ABOUT THIS EXERCISE:
An exact copy of every entry below is required, and no picture may appear in it.
Segment Start: MATERIAL PROVIDED
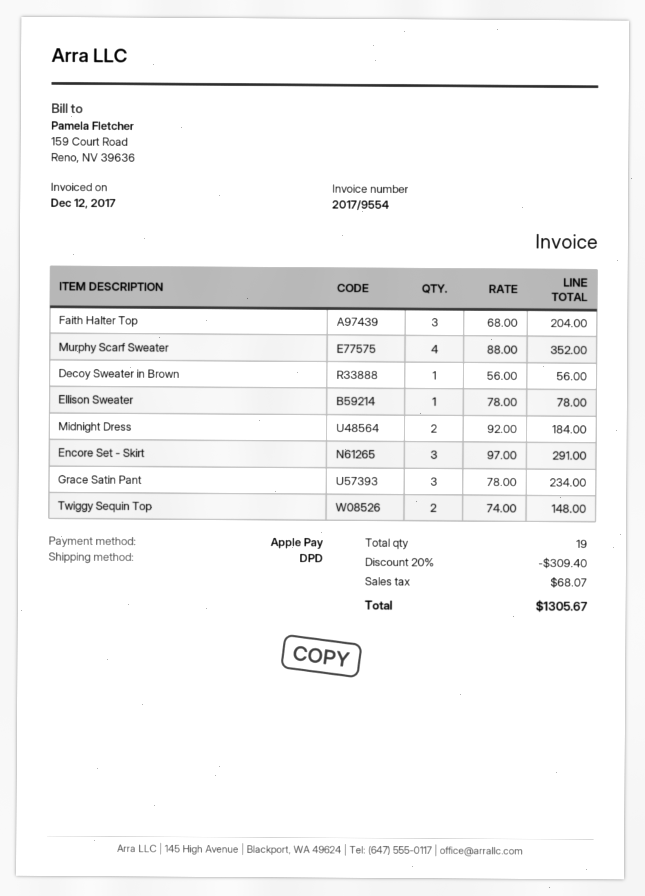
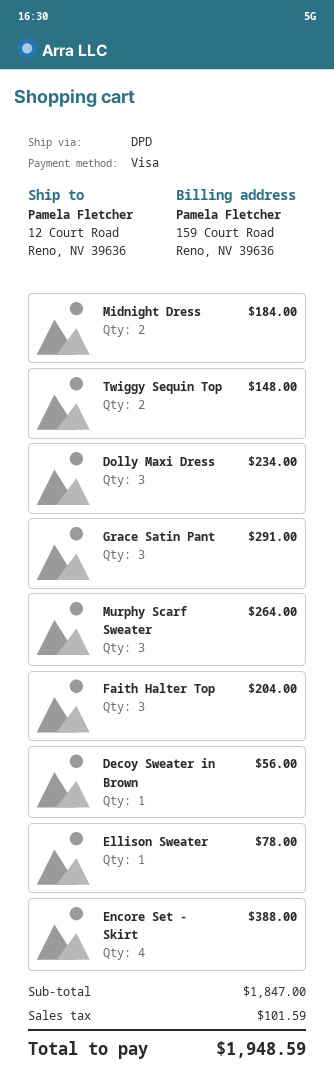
payment method: Apple Pay -> Visa
Murphy Scarf Sweater: 4 for 352.00 -> 3 for 264.00
Encore Set - Skirt: 3 for 291.00 -> 4 for 388.00
Grace Satin Pant: 3 for 234.00 -> 3 for 291.00
Dolly Maxi Dress: none -> 3 for 234.00
discount: 20% = 309.40 -> none
tax: 68.07 -> 101.59
total: 1305.67 -> 1948.59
Segment End: MATERIAL PROVIDED
SOLVED EXERCISE:
payment method: Apple Pay -> Visa
Murphy Scarf Sweater: 4 for 352.00 -> 3 for 264.00
Encore Set - Skirt: 3 for 291.00 -> 4 for 388.00
Grace Satin Pant: 3 for 234.00 -> 3 for 291.00
Dolly Maxi Dress: none -> 3 for 234.00
discount: 20% = 309.40 -> none
tax: 68.07 -> 101.59
total: 1305.67 -> 1948.59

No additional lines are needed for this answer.